Johnson and Rose describe field systems on the Moor as ‘typically curvilinear and accreted, having developed organically from one or more foci’ (1994: 59), although in some areas such as East Moor the layout is much more regular and planned (Brisbane and Clews 1979; Johnson and Rose 1994: 63–64). Two main phases of land division may be distinguished:

  1. The development of settlements, farms, houses, and accreted curvilinear fields with large-scale cultivation, and possibly with a substantial pastoral component during the earlier Bronze Age.
  2. The construction of large-scale boundaries that divided the area into blocks during the later Bronze Age. Within each block, there are a series of houses and enclosures showing evidence of cultivation, but the pastoral component of the economy may have substantially increased. These large-scale land boundaries sometimes overlie the earlier curvilinear field boundaries. They appear to be well-developed only in the northwest and northeast of Bodmin Moor (East Moor). There are few in the southwest of the Moor and only one (running up to Bearah Tor) in the southeast. Even in the northwest of Bodmin Moor they are absent from substantial areas (Figure 8.13). In some cases, they crosscut and partly incorporate the earlier, smaller, and shorter and more sinuous and less regular field boundaries and enclosures. Unlike the earlier boundaries, they are not intimately related to the characteristics of the land—the type of slope and nature of the terrain at a very localised level—but cut across the topography, dividing it into clearly defined areas. They typically join natural boundaries in the landscape running up and across slopes between bogs and streams or running between bog and stream margins and areas of higher ground with exposed clitter and rocks. They thus utilize and join natural boundaries in the terrain so as to clearly define landscape blocks or areas. It is interesting to note that they occur in the most densely settled, and arguably the most symbolically significant, areas of the Moor in the later Bronze Age. Natural boundaries in the landscape—streams, ridges, bogs, tors, and rock outcrops— embedded in social memory, would appear to have sufficed elsewhere.
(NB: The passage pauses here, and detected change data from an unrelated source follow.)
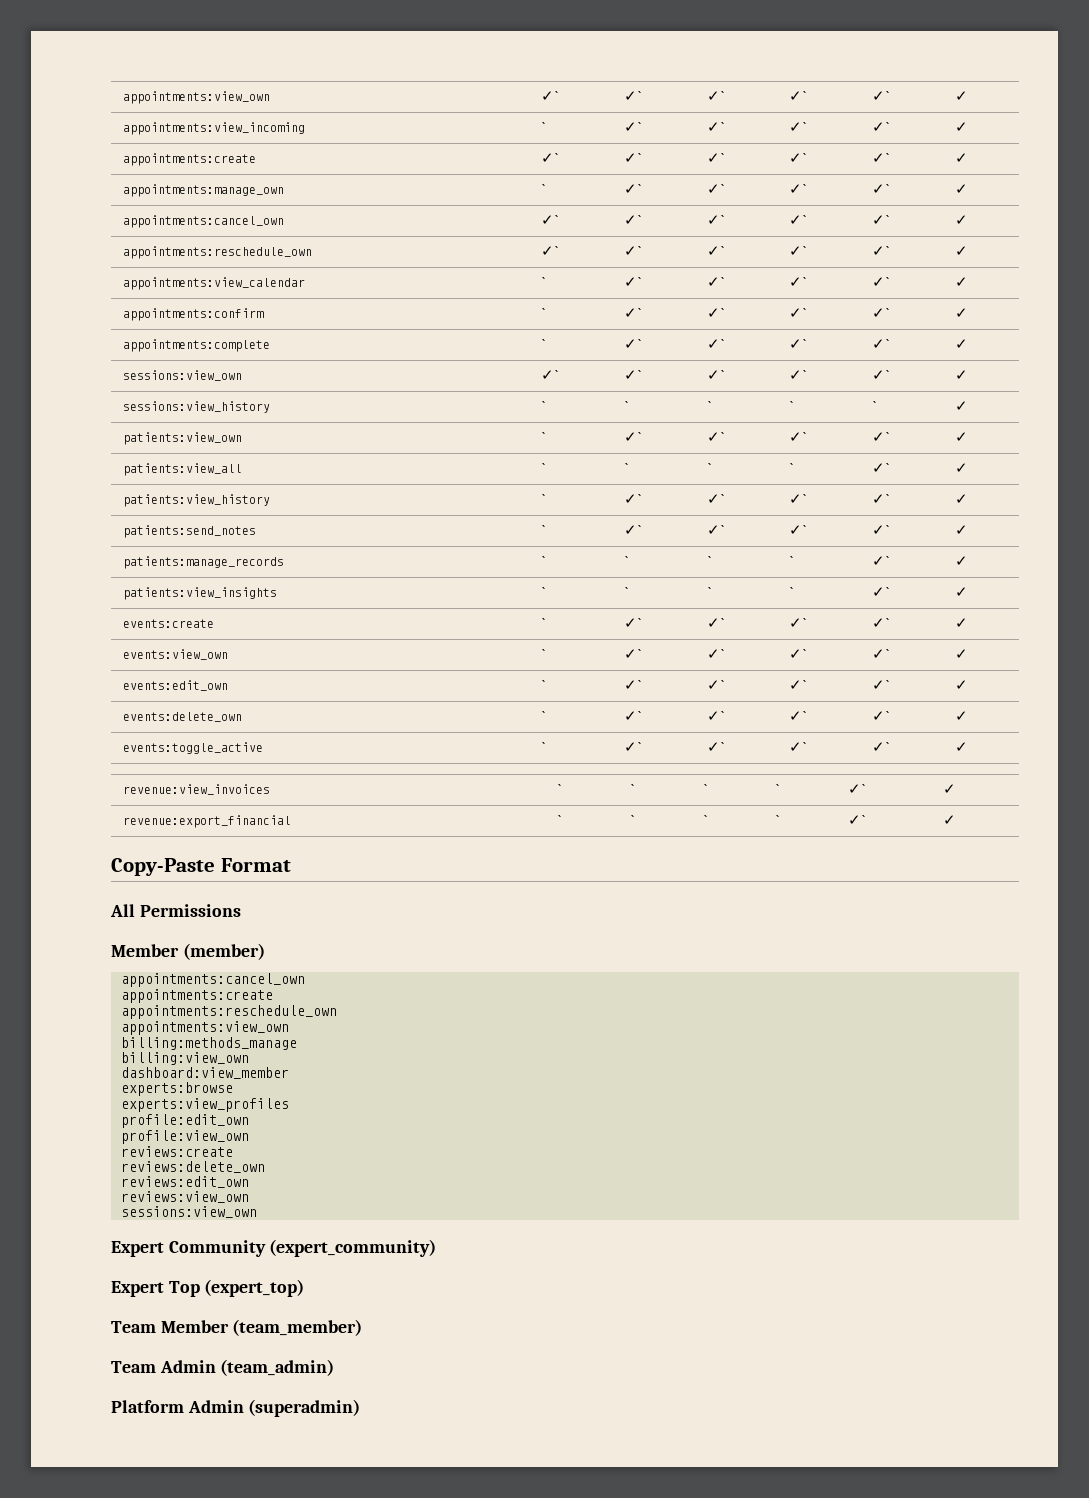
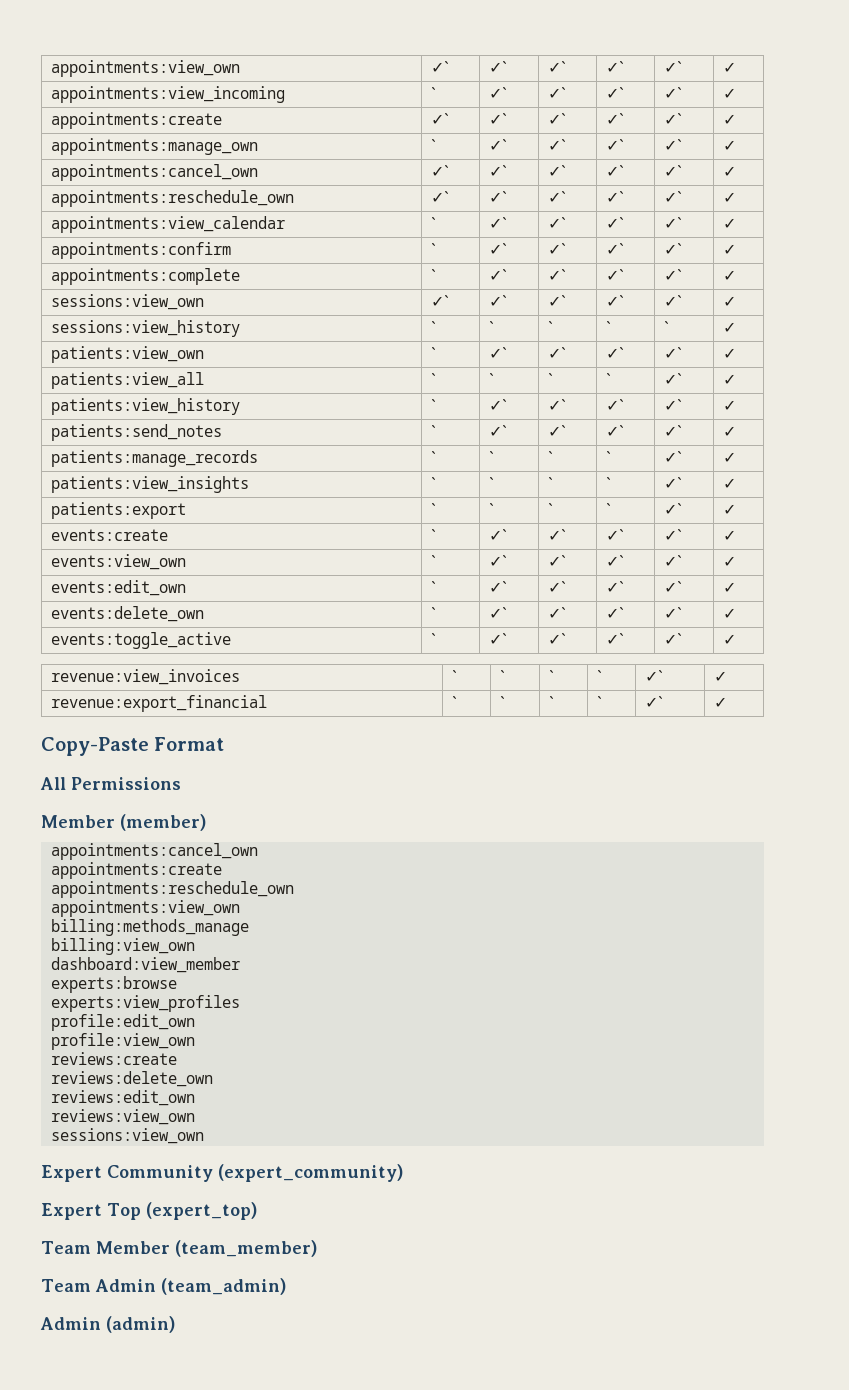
+ patients:export | ` | ` | ` | ` | ✓` | ✓
- Platform Admin (superadmin)
+ Admin (admin)

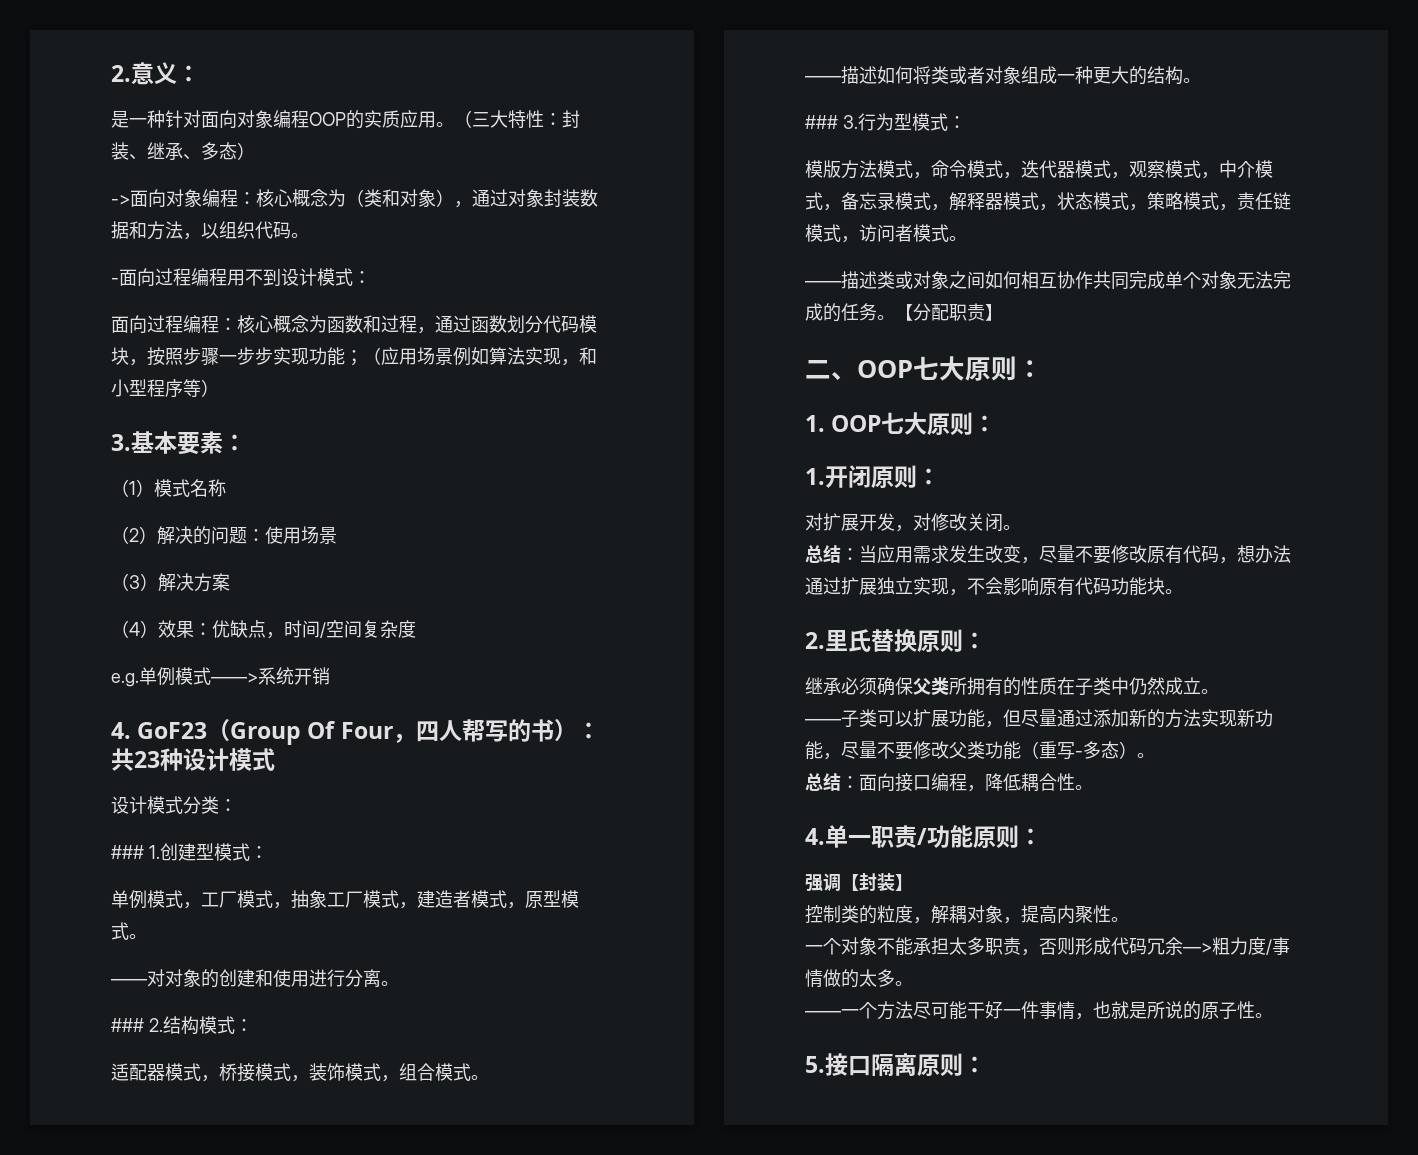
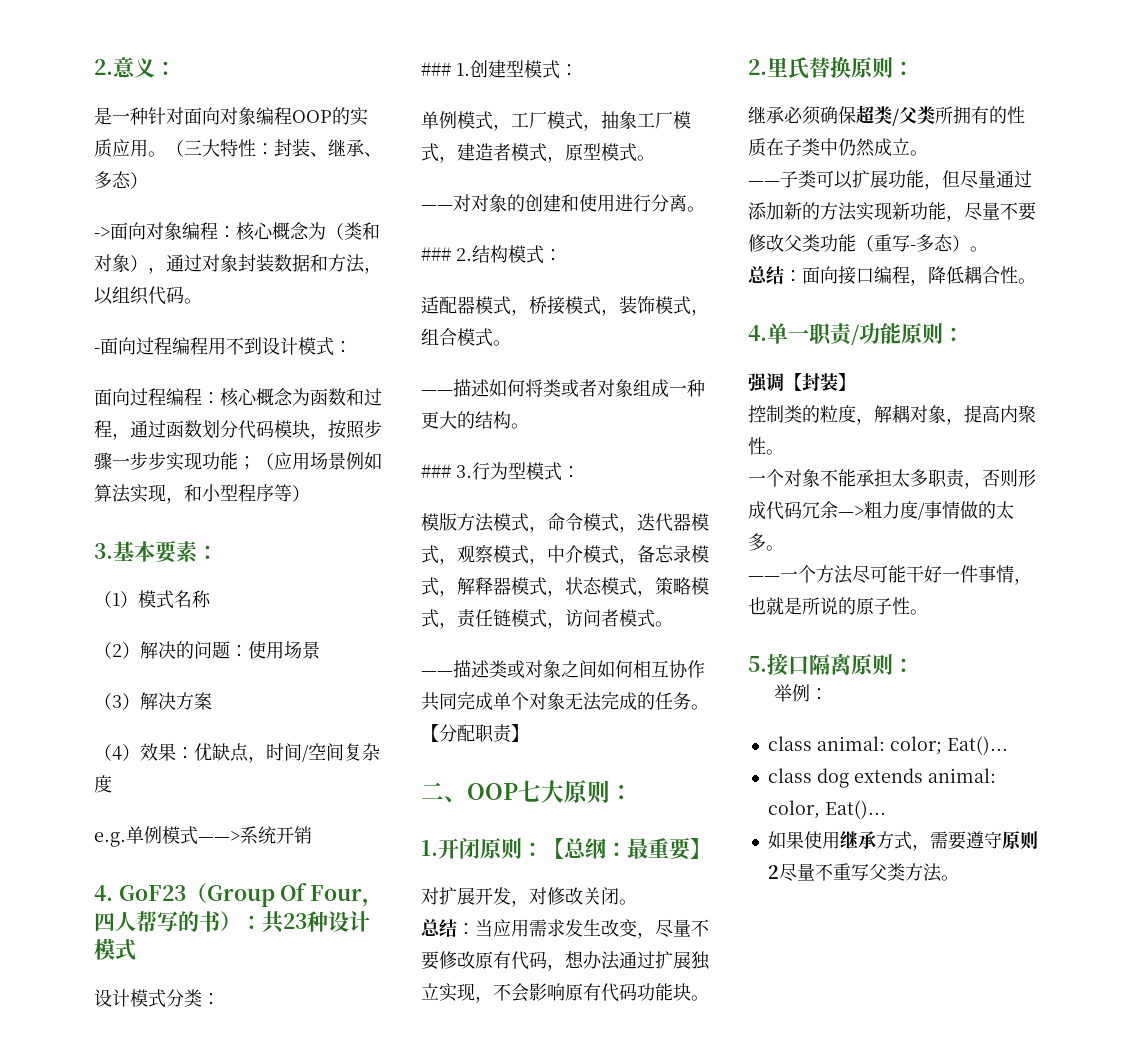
- 1. OOP七大原则：
- 1.开闭原则：
+ 1.开闭原则：【总纲：最重要】
- 继承必须确保父类所拥有的性质在子类中仍然成立。
+ 继承必须确保超类/父类所拥有的性质在子类中仍然成立。
+ 举例：
+ class animal: color; Eat()...
+ class dog extends animal: color, Eat()...
+ 如果使用继承方式，需要遵守原则2尽量不重写父类方法。

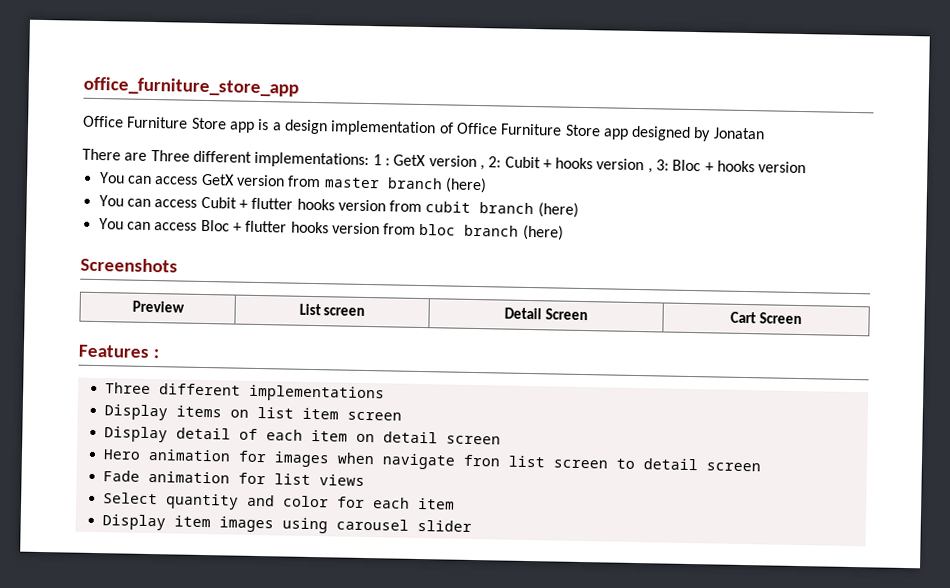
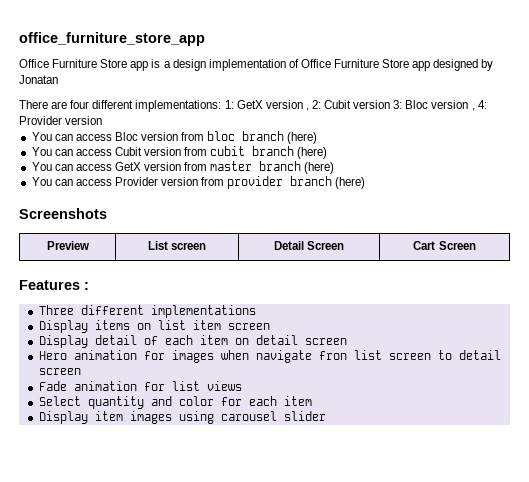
- There are Three different implementations: 1 : GetX version , 2: Cubit + hooks version , 3: Bloc + hooks version
+ There are four different implementations: 1: GetX version , 2: Cubit version 3: Bloc version , 4: Provider version
+ You can access Bloc version from bloc branch (here)
+ You can access Cubit version from cubit branch (here)
- You can access Cubit + flutter hooks version from cubit branch (here)
- You can access Bloc + flutter hooks version from bloc branch (here)
+ You can access Provider version from provider branch (here)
    Although probably constructed at the same time as the Dartmoor reave systems discussed by Fleming (1978, 1983), they do not appear to be comparable, being much shorter (1 km or less) and defining much smaller areas of land. It would be difficult to make out a case that they defined social territories. Johnson (1980: 163–164; Johnson and Rose 1994: 73–76) discusses a number of possible economic functions of these land boundaries: to act as inter-farm boundaries or to define and control cattle movements and access to grazing land in a situation of increasing pastoralism. Rather than being used to define land rights, or to control animals, I argue that their primary purpose was to control and mark out access to crucial symbolic and ritual resources in the landscape: large cairns and stone circles.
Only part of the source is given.